── RECORDS SHOWN

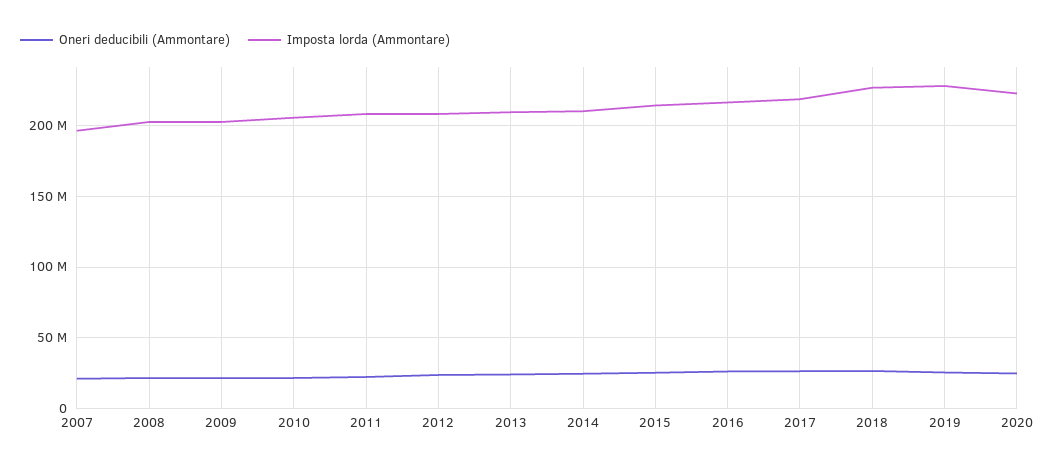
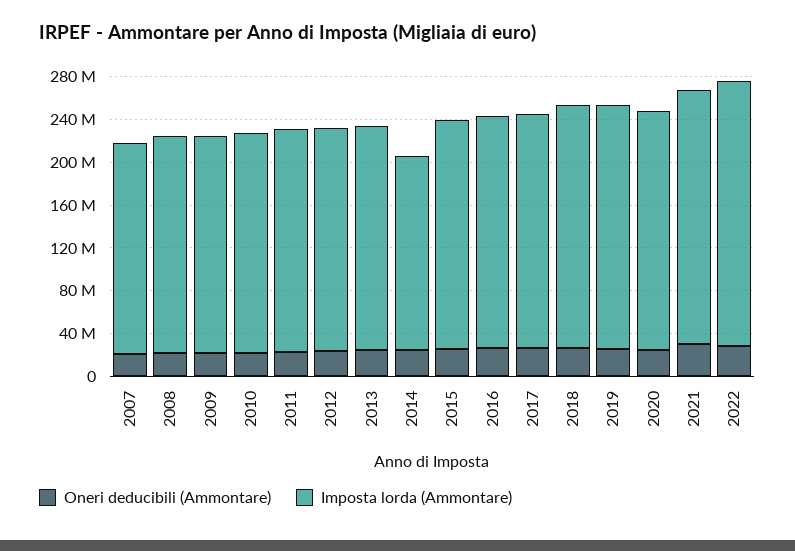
Imposta lorda (Ammontare), 2014: 210000000 -> 180000000
Oneri deducibili (Ammontare), 2021: none -> 30000000
Imposta lorda (Ammontare), 2021: none -> 240000000
Oneri deducibili (Ammontare), 2022: none -> 30000000
Imposta lorda (Ammontare), 2022: none -> 250000000

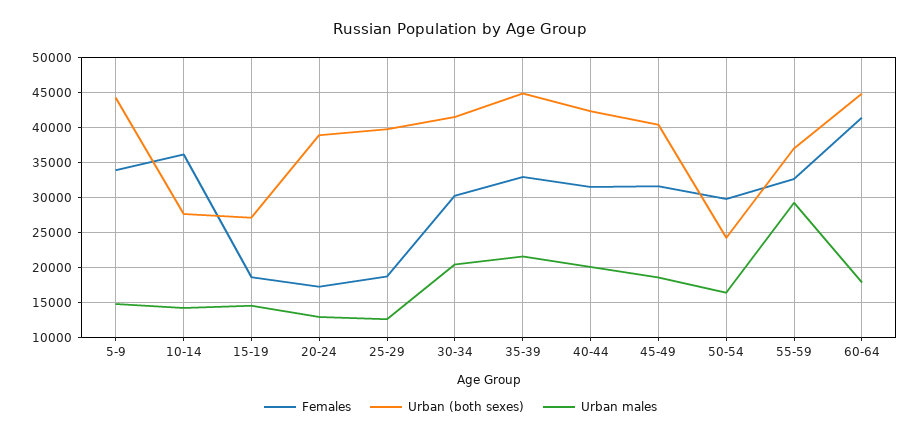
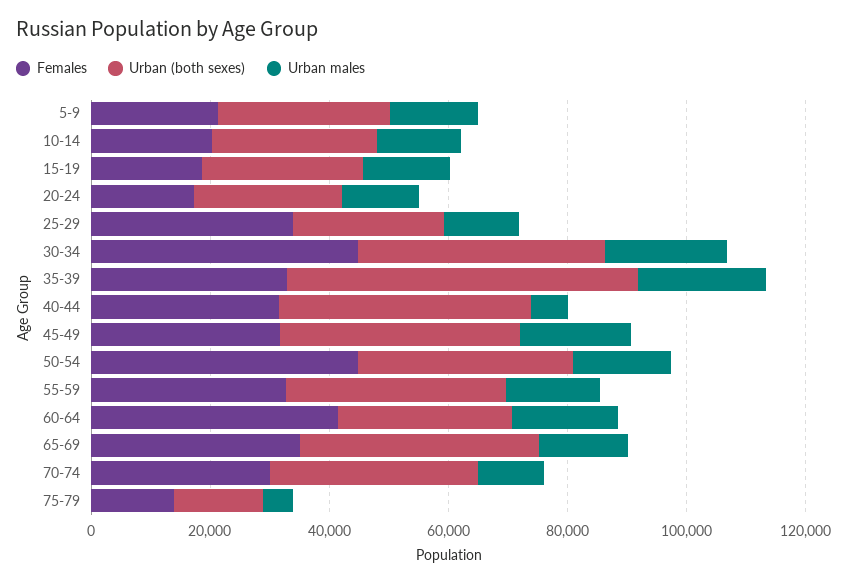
Females, 5-9: 34000 -> 20000
Urban (both sexes), 5-9: 44000 -> 30000
Females, 10-14: 36000 -> 20000
Urban (both sexes), 20-24: 39000 -> 25000
Females, 25-29: 19000 -> 35000
Urban (both sexes), 25-29: 40000 -> 25000
Females, 30-34: 30000 -> 45000
Urban (both sexes), 35-39: 45000 -> 60000
Urban males, 40-44: 20000 -> 5000
Females, 50-54: 30000 -> 45000
Urban (both sexes), 50-54: 24000 -> 35000
Urban males, 55-59: 29000 -> 15000
Urban (both sexes), 60-64: 45000 -> 30000
Females, 65-69: none -> 35000
Urban (both sexes), 65-69: none -> 40000
Urban males, 65-69: none -> 15000
Females, 70-74: none -> 30000
Urban (both sexes), 70-74: none -> 35000
Urban males, 70-74: none -> 10000
Females, 75-79: none -> 15000
Urban (both sexes), 75-79: none -> 15000
Urban males, 75-79: none -> 5000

────

-- REQUIREMENT --
Write out word for word the lines above that run from the one with "Oneri deducibili (Ammontare), 2022: none" to the one with "Urban males, 40-44: 20000 -> 5000". Include both end lines; exclude the images.

-- SOLUTION BELOW --
Oneri deducibili (Ammontare), 2022: none -> 30000000
Imposta lorda (Ammontare), 2022: none -> 250000000

Females, 5-9: 34000 -> 20000
Urban (both sexes), 5-9: 44000 -> 30000
Females, 10-14: 36000 -> 20000
Urban (both sexes), 20-24: 39000 -> 25000
Females, 25-29: 19000 -> 35000
Urban (both sexes), 25-29: 40000 -> 25000
Females, 30-34: 30000 -> 45000
Urban (both sexes), 35-39: 45000 -> 60000
Urban males, 40-44: 20000 -> 5000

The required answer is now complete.